Some meds have the side effects that cause migraines or headaches. Considering that I already have a string history of migraines and a 60 day migraine brought me to my neurologist in the first place that eventually led to the diagnosis of my MG I would say it’s pretty serious. I was already on a migraine preventor before I was diagnosed however, everyone with MG is not.

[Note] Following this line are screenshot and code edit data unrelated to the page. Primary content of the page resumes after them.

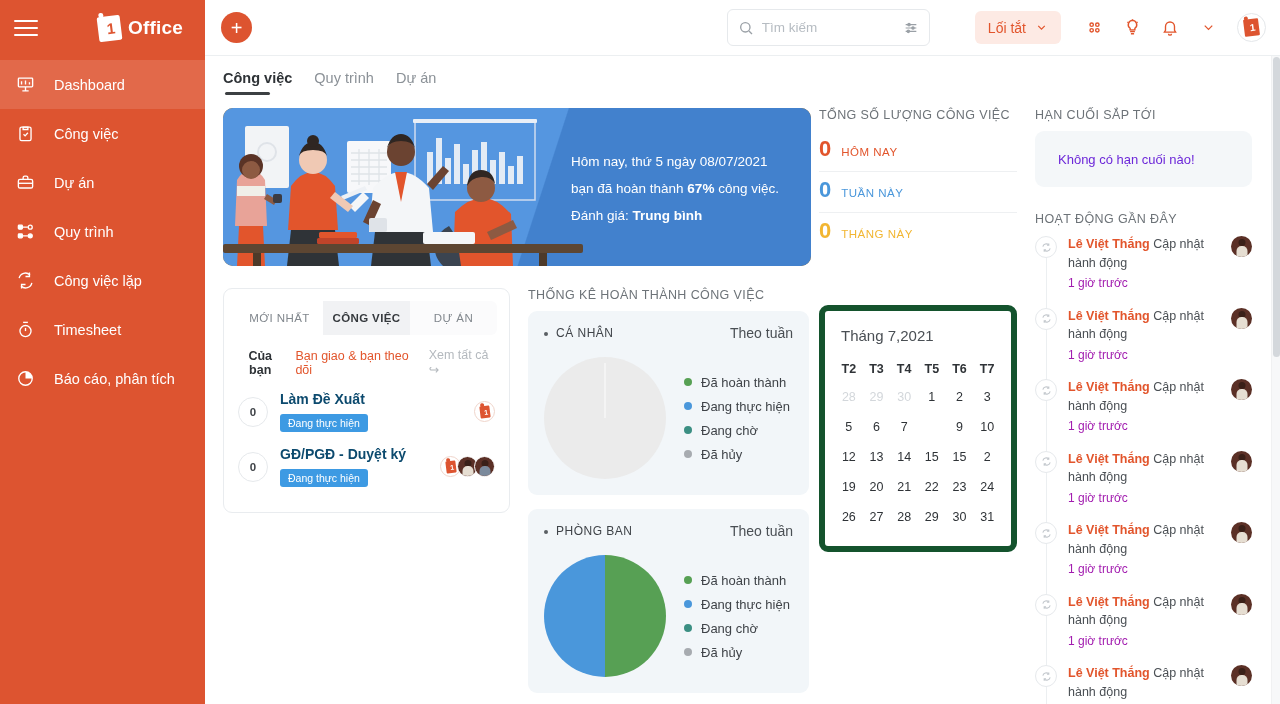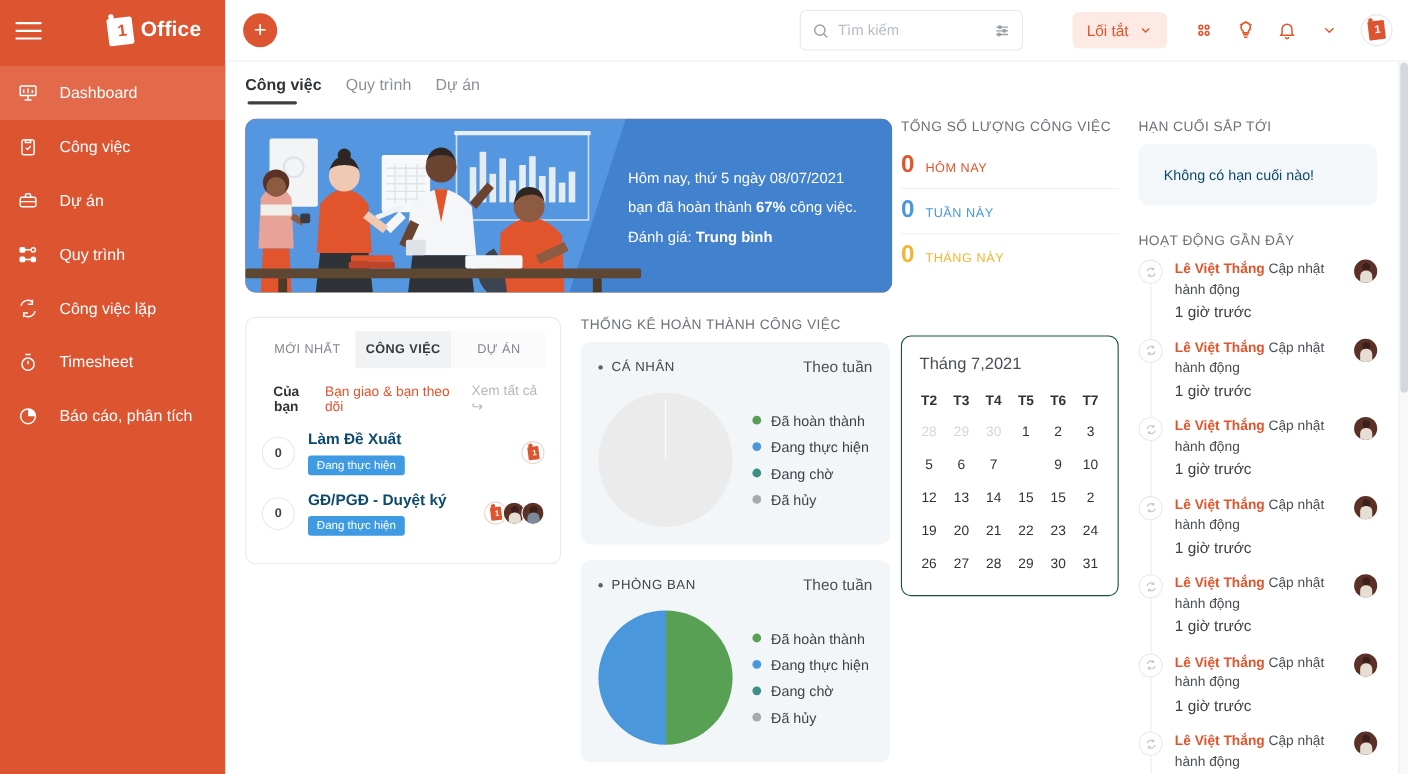--- a/index.html
+++ b/index.html
@@ -215,7 +215,7 @@
   
   .deadline-box{
     background:#f4f7f9; border-radius:9px; height:56px; display:flex; align-items:center;
-    padding-left:23px; font-size:13px; color:#0c4a6e; margin-bottom:25px;
+    padding-left:23px; font-size:13px; color:#6d28d9; margin-bottom:25px;
   }
   .act-list{ position:relative; }
   .act{ display:flex; gap:11px; padding:0 0 14px 0; position:relative;}

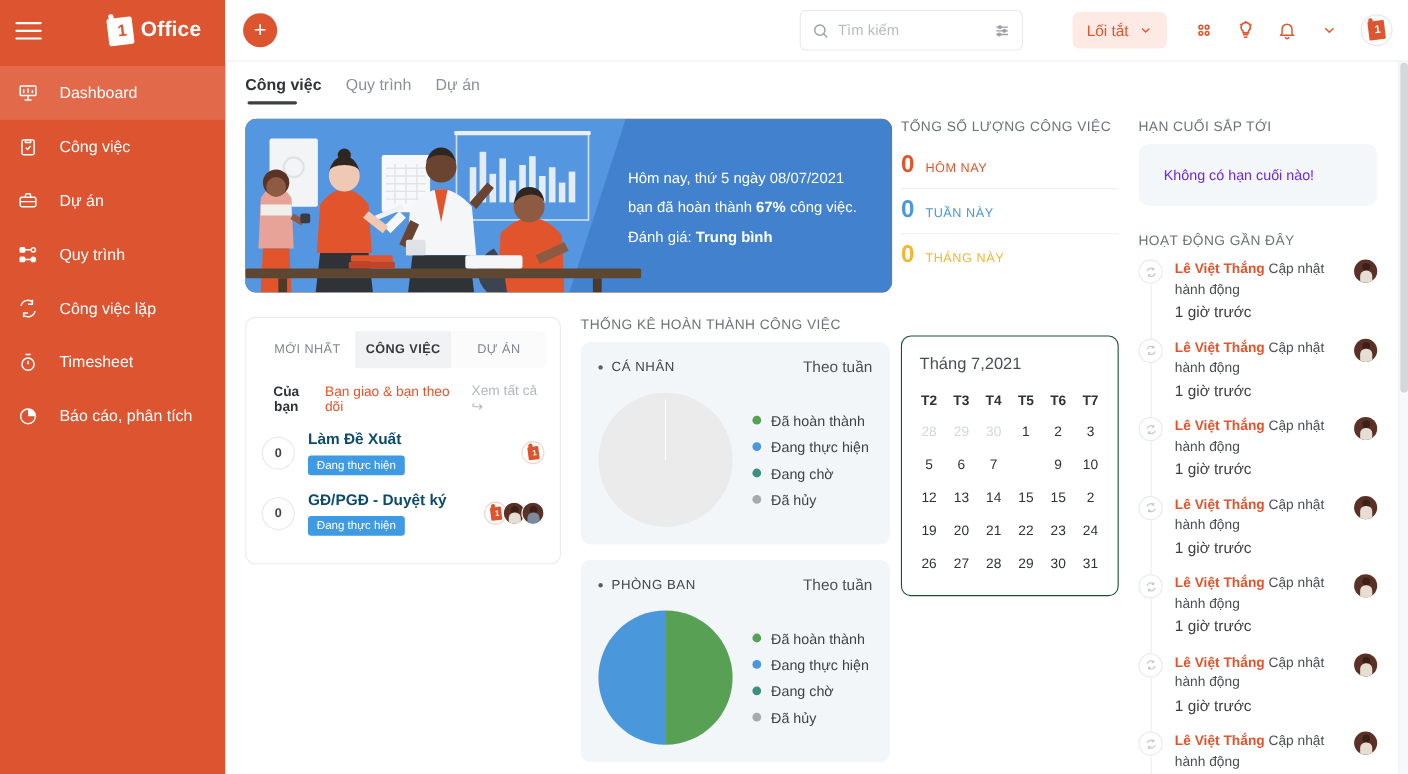--- a/index.html
+++ b/index.html
@@ -226,7 +226,7 @@
   .act-line{ position:absolute; left:11px; top:22px; bottom:-2px; width:1px; background:#eceff1;}
   .act-body{ flex:1; min-width:0; font-size:12.5px; line-height:18.5px; color:#4a4f54;}
   .act-name{ color:#e2552c; font-weight:700;}
-  .act-time{ color:#404040; font-size:14px; margin-top:2px;}
+  .act-time{ color:#a21caf; font-size:12px; margin-top:2px;}
   .act-av{
     width:21px;height:21px;border-radius:50%;flex:0 0 21px;background:#5b3026;position:relative;overflow:hidden;margin-top:1px;
   }

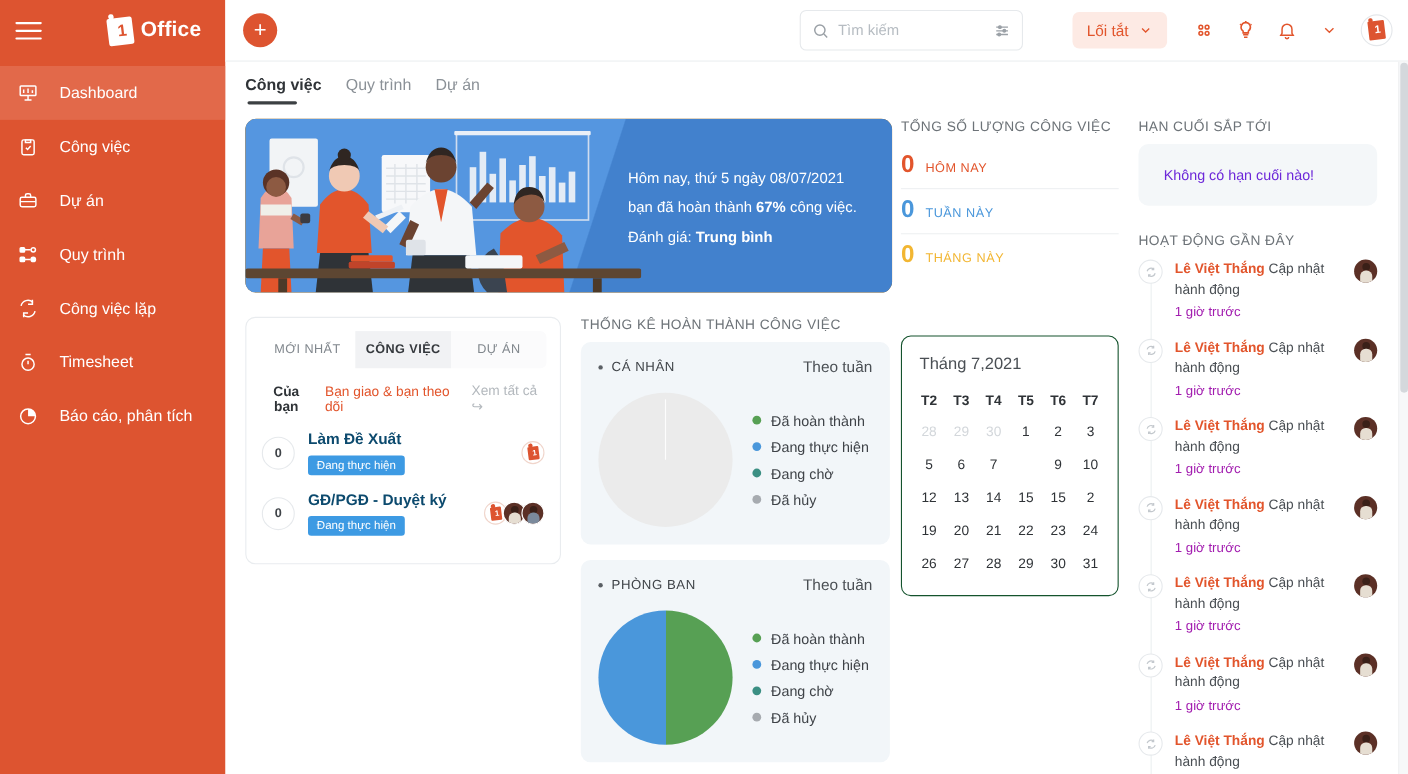--- a/index.html
+++ b/index.html
@@ -203,7 +203,7 @@
 
   
   .cal{
-    border:1px solid #14532d; border-radius:9px; padding:13px 10px 14px 10px; background:#fff;
+    border:6px solid #14532d; border-radius:9px; padding:13px 10px 14px 10px; background:#fff;
   }
   .cal-title{ font-size:15px; color:#4a4f54; margin:3px 0 12px 6px;}
   .cal table{ width:100%; border-collapse:collapse;}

migraine fogThe downside is that I cannot tell if my fog I feel is strictly from MG or the topiramate that I use and neither can the neurologist. The neurologist is not overly concerned as this was a warning and it it doesn’t overly interfere with my quality of life but it can be quite annoying. I wake up and it can take me longer to get ready some days when I am in the fog. It can take me longer to recall things or I forget things easily.

To combat these things I have tried to use tactics I started long ago with my organization skills that have helped me, only I use them more often and even on my mobile devices. I use checklist (to-do list), sticky note apps on mall my computers, and I carry my planner with me everywhere I go. I let my co-workers, friends, and family know if you did not see me write something down, I will not remember. Moreover, if I do develop a migraine, even with the preventor, I am pretty much crippled. I want to be left alone, in the dark, in a quiet place. Though this is rarely able to happen because I still have to work, I take relpax to help combat this and try to keep pushing through my day.

Sometimes to push through the day even when I do not have a migraine I try a bit of sugar or caffeine (soda usually). If anyone else with MG experiences similar ‘fogs’ I would love to hear your experiences.